As famílias devem fazer um esforço para preparar os alimentos de modo a que sejam tão variados quanto possível de cada vez, ou escolher alimentos que o paciente goste de comer, que possam servir para promover o apetite. Tentar preparar alimentos secos e mantê-los separados de sopas e bebidas. É melhor começar com uma pequena dieta leve e líquida como sumo de maçã, sumo de laranja, chá, etc. Evitar alimentos demasiado doces, gordurosos, picantes ou malcheirosos. Além disso, a comida não deve ser demasiado quente ou demasiado fria, uma vez que isto pode causar diarreia devido a disfunção gastrointestinal.
Náuseas, vómitos e perda de apetite geralmente não requerem atenção médica. Quando a situação é particularmente grave, pode consultar o seu médico por telefone.

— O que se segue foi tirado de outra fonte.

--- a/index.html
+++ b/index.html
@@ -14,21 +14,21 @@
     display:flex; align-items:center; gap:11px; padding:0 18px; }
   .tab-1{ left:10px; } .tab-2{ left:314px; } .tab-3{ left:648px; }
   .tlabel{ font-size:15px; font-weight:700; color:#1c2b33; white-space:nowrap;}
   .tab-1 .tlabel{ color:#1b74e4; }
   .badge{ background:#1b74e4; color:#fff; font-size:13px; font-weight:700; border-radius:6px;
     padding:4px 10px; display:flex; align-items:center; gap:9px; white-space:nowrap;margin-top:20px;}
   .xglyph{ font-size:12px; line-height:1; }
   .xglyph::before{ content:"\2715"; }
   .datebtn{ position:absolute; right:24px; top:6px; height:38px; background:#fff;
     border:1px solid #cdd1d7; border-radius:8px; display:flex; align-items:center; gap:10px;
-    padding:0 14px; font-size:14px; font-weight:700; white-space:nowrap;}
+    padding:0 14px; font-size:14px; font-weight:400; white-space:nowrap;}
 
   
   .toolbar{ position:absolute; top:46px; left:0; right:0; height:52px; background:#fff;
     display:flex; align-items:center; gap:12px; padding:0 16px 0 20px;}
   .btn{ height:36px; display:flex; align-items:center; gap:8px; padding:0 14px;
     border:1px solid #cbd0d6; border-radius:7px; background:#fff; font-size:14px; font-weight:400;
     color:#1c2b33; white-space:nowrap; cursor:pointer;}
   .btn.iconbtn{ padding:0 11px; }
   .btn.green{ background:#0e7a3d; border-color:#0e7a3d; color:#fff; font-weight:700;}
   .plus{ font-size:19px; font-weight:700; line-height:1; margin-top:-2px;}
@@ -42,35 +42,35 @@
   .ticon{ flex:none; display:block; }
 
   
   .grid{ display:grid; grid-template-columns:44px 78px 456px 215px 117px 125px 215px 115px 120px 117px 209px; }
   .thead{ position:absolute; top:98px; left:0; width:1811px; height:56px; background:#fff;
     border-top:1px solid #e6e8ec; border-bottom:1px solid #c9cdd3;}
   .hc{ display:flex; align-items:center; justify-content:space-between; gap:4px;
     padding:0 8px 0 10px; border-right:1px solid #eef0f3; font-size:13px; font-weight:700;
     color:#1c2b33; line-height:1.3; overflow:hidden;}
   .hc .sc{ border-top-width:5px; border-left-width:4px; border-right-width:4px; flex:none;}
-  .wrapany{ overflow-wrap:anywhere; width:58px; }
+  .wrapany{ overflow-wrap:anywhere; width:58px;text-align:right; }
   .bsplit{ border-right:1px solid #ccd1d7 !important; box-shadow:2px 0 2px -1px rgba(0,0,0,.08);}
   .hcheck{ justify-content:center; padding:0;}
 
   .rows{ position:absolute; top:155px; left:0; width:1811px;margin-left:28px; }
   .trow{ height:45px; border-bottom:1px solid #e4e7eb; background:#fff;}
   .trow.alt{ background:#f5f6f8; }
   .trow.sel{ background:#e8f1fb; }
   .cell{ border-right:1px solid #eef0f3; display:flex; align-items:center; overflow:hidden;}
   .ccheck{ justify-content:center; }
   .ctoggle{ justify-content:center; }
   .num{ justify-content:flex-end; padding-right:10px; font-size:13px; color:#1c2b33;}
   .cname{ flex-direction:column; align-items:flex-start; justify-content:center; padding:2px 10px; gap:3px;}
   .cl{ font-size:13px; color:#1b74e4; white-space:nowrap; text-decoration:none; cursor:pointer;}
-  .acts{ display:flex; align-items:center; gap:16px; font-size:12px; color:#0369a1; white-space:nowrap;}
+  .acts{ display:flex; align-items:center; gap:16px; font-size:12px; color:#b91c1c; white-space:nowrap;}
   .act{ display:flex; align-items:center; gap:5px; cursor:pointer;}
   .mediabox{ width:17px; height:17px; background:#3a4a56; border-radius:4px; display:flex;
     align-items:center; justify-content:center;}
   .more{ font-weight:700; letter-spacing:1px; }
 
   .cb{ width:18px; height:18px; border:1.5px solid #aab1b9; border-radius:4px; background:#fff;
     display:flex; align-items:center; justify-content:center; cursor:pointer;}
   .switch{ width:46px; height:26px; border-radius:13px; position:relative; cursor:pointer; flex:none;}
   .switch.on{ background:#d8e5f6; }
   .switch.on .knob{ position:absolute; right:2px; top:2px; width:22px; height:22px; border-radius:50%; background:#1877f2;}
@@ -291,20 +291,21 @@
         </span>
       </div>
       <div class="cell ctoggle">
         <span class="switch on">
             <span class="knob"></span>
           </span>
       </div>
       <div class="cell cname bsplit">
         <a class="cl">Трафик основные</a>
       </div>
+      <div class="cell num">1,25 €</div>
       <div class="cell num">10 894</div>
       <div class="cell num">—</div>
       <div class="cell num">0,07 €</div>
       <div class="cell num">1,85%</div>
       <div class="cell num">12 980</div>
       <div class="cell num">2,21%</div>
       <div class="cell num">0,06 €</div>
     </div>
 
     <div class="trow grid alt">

(2) Dores abdominais e diarreias
II. Endocrinoterapia
Nos últimos anos, um grande número de ensaios médicos provou que a terapia endócrina do cancro da mama desempenha um papel importante na sobrevivência das pacientes. Os principais medicamentos actualmente disponíveis são antagonistas dos receptores de estrogénio (triamcinolona, toremifeno), inibidores de aromatase (Reninde, fluron, exemestane), etc. A terapia endócrina tem certas indicações.
Em primeiro lugar, as doentes com cancro da mama devem ser positivas para pelo menos um dos receptores hormonais incluindo o receptor de estrogénio (ER) e o receptor hormonal (PR), a fim de receberem terapia endócrina.
Em segundo lugar, a triamcinolona e o toremifeno são adequados tanto para doentes pré como pós-menopausa, enquanto os inibidores da aromatase (Renindezvous, Fluron, Exemestane), embora mais potentes que a triamcinolona e o toremifeno na inibição da recorrência do cancro da mama, são apenas adequados para doentes pós-menopausa e não devem ser utilizados em doentes pré-menopausa.
A terapia endócrina pode normalmente ser iniciada após a conclusão da quimioterapia e deve ser tomada diariamente durante cinco anos.
III. Radioterapia
É um dos meios importantes de tratamento local do cancro da mama. É também uma parte importante da cirurgia de conservação dos seios. A radioterapia para casos após a fase II pode reduzir o risco de recidiva local.
Terapia direccionada molecular
A injecção de Trastuzumab (Herceptina) tem sido utilizada clinicamente nos últimos anos para tratar o cancro da mama, e tem melhores resultados para os doentes positivos ao C-erbB-2. Está demonstrado que a Herceptina reduz significativamente o risco de recorrência e metástase no cancro da mama em fase inicial, e para pacientes com cancro da mama em fase avançada, a Herceptina pode melhorar a qualidade de sobrevivência e prolongar o tempo de sobrevivência. Contudo, embora o medicamento seja bom, é muito caro, custando cerca de RMB 300.000 por um tratamento de um ano, tal como recomendado nos EUA.